In this quiet area, the war seems to be unheard of, but it is reminded of by those mobilized going to the front, by airplane cabins delivered to his father’s factory, and most importantly by Mahito’s nightmares, in which the Tokyo fires are repeated again and again. At the new school he is bullied, he cannot come to terms with the fact that Natsuko has taken his mother’s place, so he hides from everyone in his bedroom, where an annoying gray heron begins to fly to the window, suddenly speaking in a human voice and reporting that Mahito’s mother is really actually alive. To find it, you need to penetrate a stone tower with an entrance littered with stones, once built by the boy’s great-great-grandfather, a great scientist who “read so many books that he went crazy” and then mysteriously disappeared.

The first attempt to get into the tower is unsuccessful, but when Natsuko suddenly disappears, Mahito, along with the heron and the maid Kiriko, goes in search of her. At this point, the harmonious narrative part of the film ends, and together with the heroes we are thrown into an incredible other world, where the heron turns into a funny toothy man with a warty nose, and the ancient maid turns into a brave young fisherman. Here live giant fish, the souls of unborn children (they look like round squeaking kawaii creatures called “warawara”), devouring pelicans and paramilitary troops of huge parrots walking in formation – this is how the war going on in reality responds in this dimension. Vivid expressionist landscapes alternate with caricatured images of a parrot state, enclosed in a kind of Tower of Babel. In its endless corridors and countless rooms, Mahito searches for his mother and stepmother, and finds the point of fragile balance on which this whole strange world order rests.
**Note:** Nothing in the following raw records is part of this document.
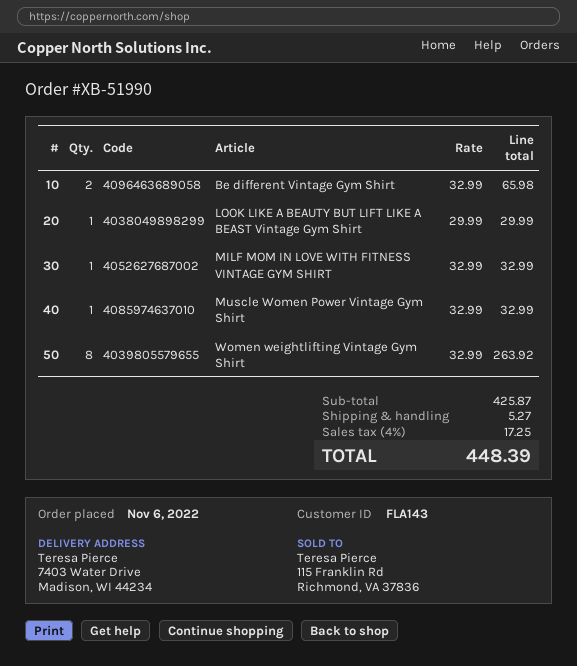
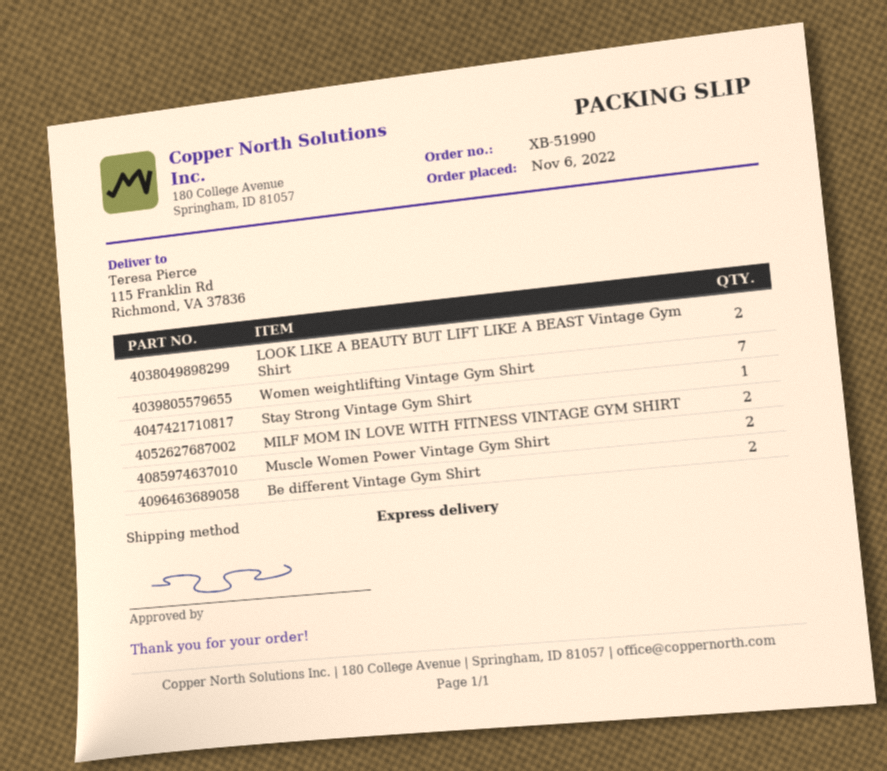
ship to: 7403 Water Drive, Madison, WI 44234 -> 115 Franklin Rd, Richmond, VA 37836
LOOK LIKE A BEAUTY BUT LIFT LIKE A BEAST Vintage Gym Shirt: 1 -> 2
MILF MOM IN LOVE WITH FITNESS VINTAGE GYM SHIRT: 1 -> 2
Muscle Women Power Vintage Gym Shirt: 1 -> 2
Women weightlifting Vintage Gym Shirt: 8 -> 7
Stay Strong Vintage Gym Shirt: none -> 1

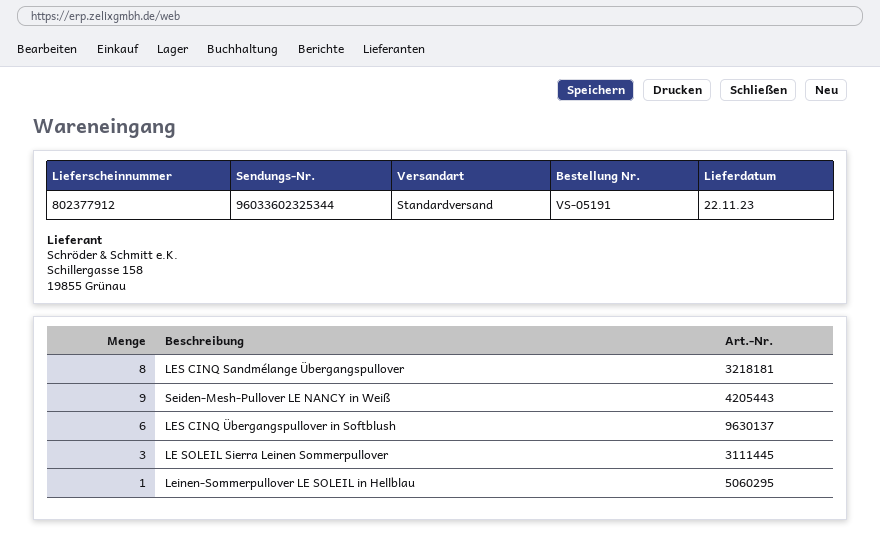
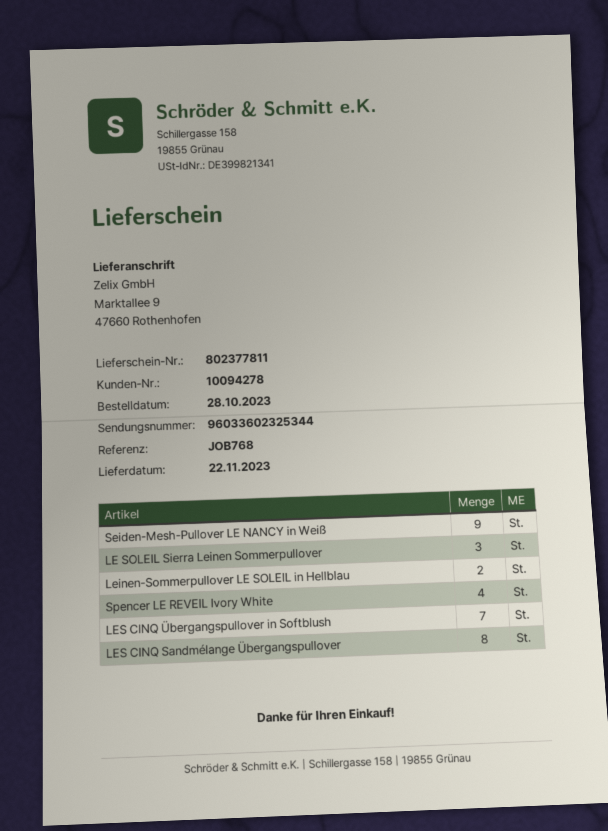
delivery note number: 802377912 -> 802377811
LES CINQ Übergangspullover in Softblush: 6 -> 7
Leinen-Sommerpullover LE SOLEIL in Hellblau: 1 -> 2
Spencer LE REVEIL Ivory White: none -> 4

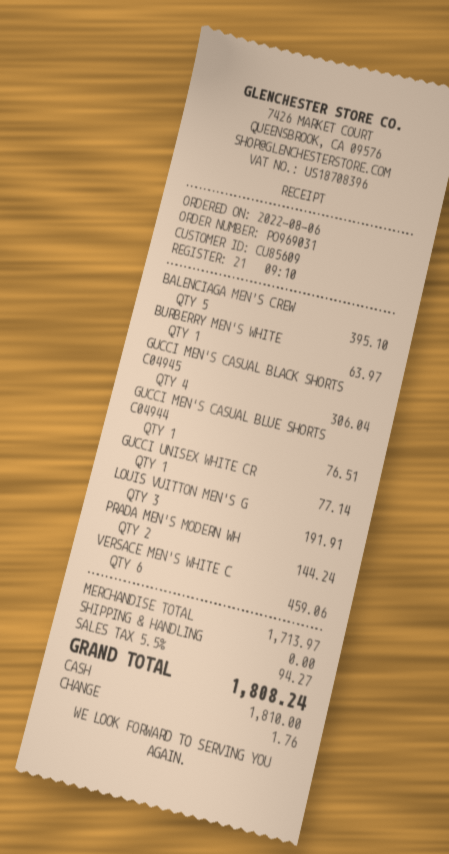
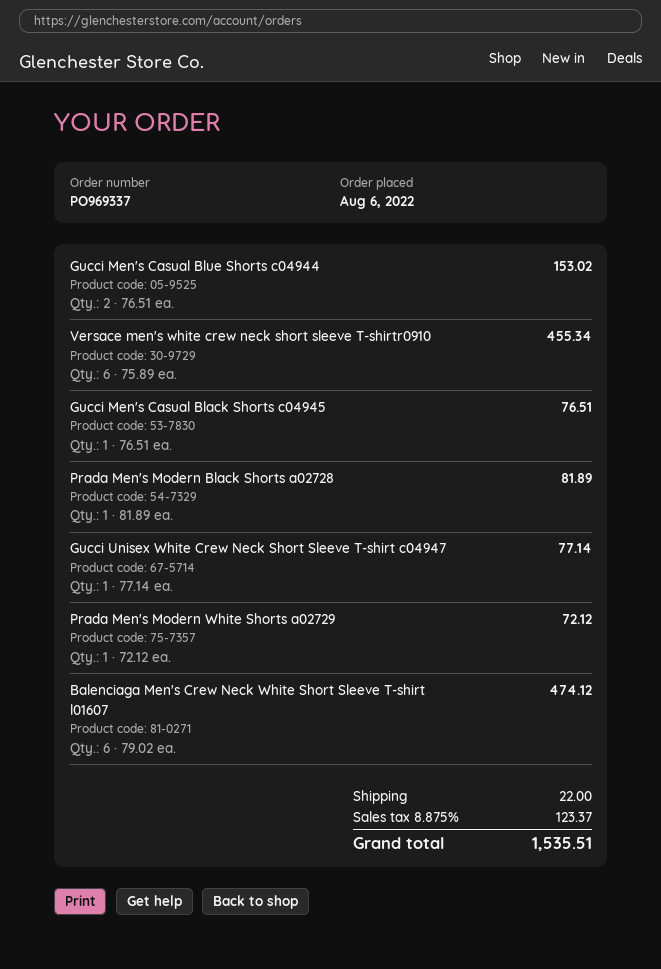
order number: PO969031 -> PO969337
BALENCIAGA MEN'S CREW: 5 for 395.10 -> 6 for 474.12
BURBERRY MEN'S WHITE: 1 for 63.97 -> none
GUCCI MEN'S CASUAL BLACK SHORTS C04945: 4 for 306.04 -> 1 for 76.51
GUCCI MEN'S CASUAL BLUE SHORTS C04944: 1 for 76.51 -> 2 for 153.02
LOUIS VUITTON MEN'S G: 3 for 191.91 -> none
PRADA MEN'S MODERN WH: 2 for 144.24 -> 1 for 72.12
VERSACE MEN'S WHITE C: 6 for 459.06 -> 6 for 455.34
Prada Men's Modern Black Shorts a02728: none -> 1 for 81.89
shipping: 0.00 -> 22.00
tax: 5.5% = 94.27 -> 8.875% = 123.37
total: 1808.24 -> 1535.51

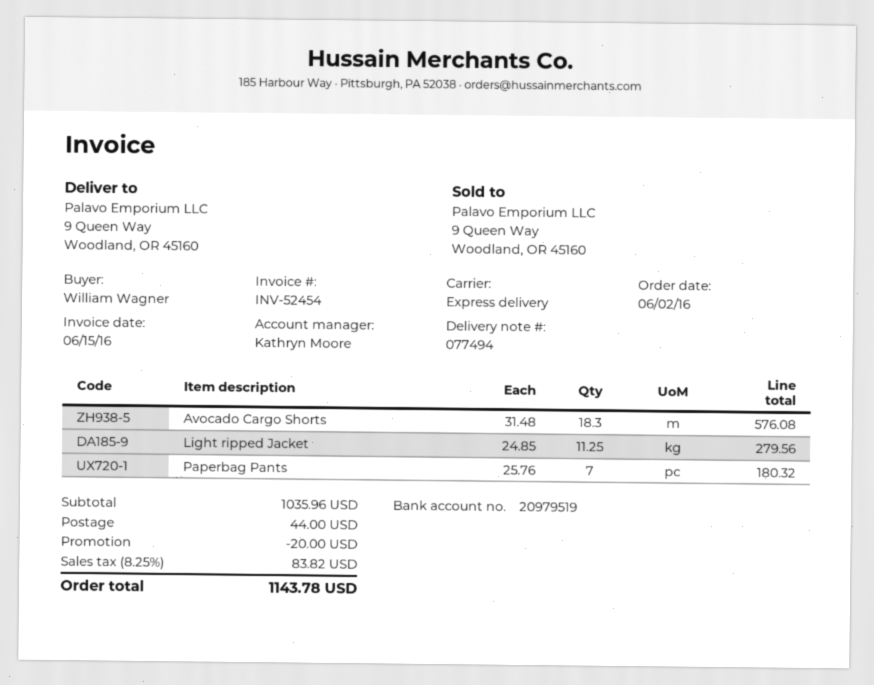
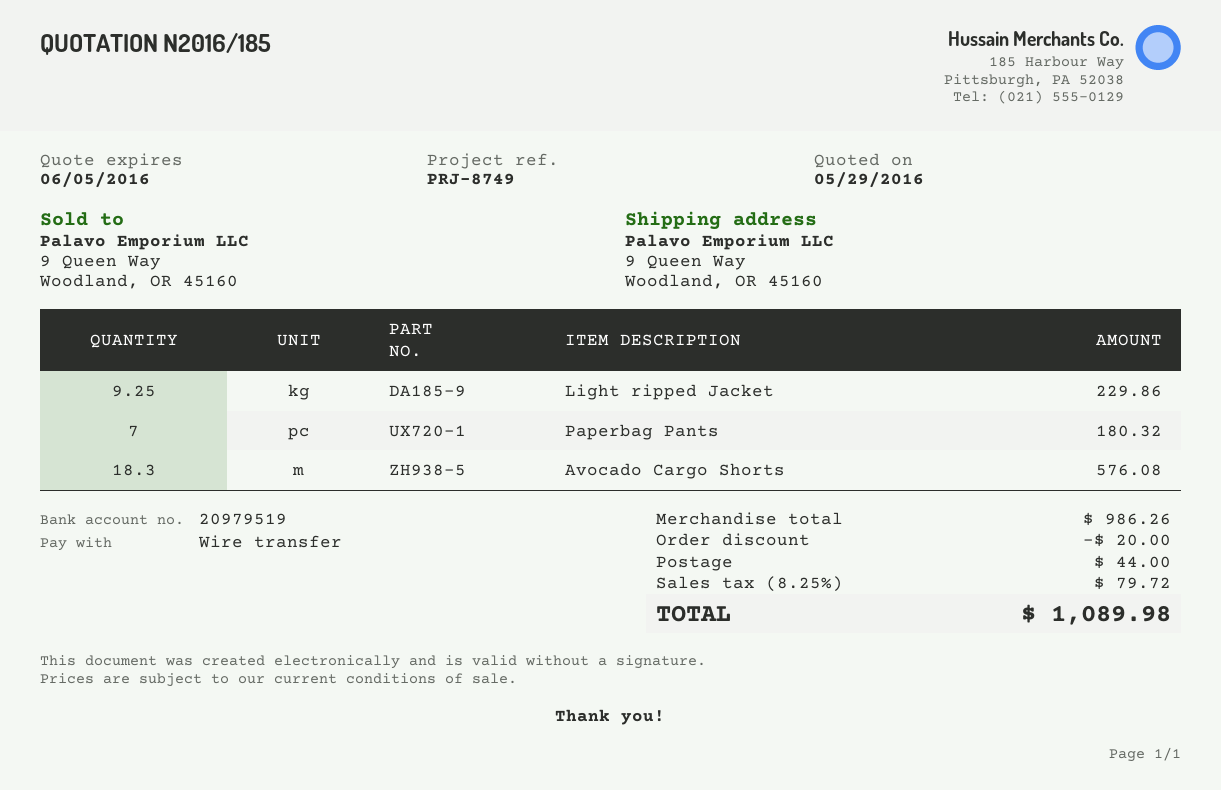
Light ripped Jacket: 11.25 for 279.56 -> 9.25 for 229.86
subtotal: 1035.96 -> 986.26
tax: 8.25% = 83.82 -> 8.25% = 79.72
total: 1143.78 -> 1089.98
However, having received an offer to stay and become the guardian of this balance, he decides to return, thus making the first adult choice – to learn to accept pain and loss in order to move on with his life. This calm, humble conclusion after a chaotic whirlpool of fantastic images and details acts like an unexpected awakening after a vivid, confusing dream. But this is exactly what Miyazaki himself intends to do – move on. After all, by the time of the international premiere in September at the Toronto Film Festival, it became known that he was not going to go anywhere and was already working on a new project – good news both for the audience and for the almost 83-year-old director, who, judging by “The Boy,” and the bird,” still has something to say.